Dashjr has been very vocal in his dislike of Ordinals and their on-blockchain Inscriptions due to their utilization of Bitcoin Taproot and Segwit discounts for cheaply inscribing large quantities of data. He previously referred to Ordinals as a ‘bug’ that needed to be fixed. In his opinion, Bitcoin was originally meant to process transactions, not JPEGs. He even went so far as to have his mining pool OCEAN filter Ordinals transactions from many of the blocks it mines.
His hardline stance against Ordinals even made him the topic of at least one April Fools’ Day deepfake.
Read more: Luke Dashjr calls Ordinals a spam ‘bug’ that should be ‘fixed’
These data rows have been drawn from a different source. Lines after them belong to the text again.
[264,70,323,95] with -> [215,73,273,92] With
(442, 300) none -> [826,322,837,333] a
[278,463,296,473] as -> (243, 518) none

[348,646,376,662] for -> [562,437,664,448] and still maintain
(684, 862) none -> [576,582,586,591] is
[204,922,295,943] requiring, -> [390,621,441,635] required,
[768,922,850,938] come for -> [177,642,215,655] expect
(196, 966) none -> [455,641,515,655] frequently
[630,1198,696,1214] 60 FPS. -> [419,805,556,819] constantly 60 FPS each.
BIP maintainer: a powerful, unpaid job
No one pays Dashjr to maintain the BIP process, assign numbers, or organize the BIP GitHub, and maintaining the repository does seem to come with its share of challenges. Dashjr has responded to his recent criticisms, saying another BIP editor quit working in January. He emphasized that he volunteers to work on BIPs without compensation.
In summary, Dashjr’s hardline stance against Ordinals seems to have made it difficult to justify his position as Bitcoin’s sole administrator of Bitcoin Improvement Proposals. His refusal to assign BIP numbers to certain proposals has many Bitcoiners asking why the review process for Bitcoin network upgrades is not more decentralized.
As his views have made him unpopular with people who have made money from Ordinals — whether NFT collectors, meme coin traders, or Bitcoin miners — there is an active discussion underway regarding changing how Bitcoin developers consider software proposals.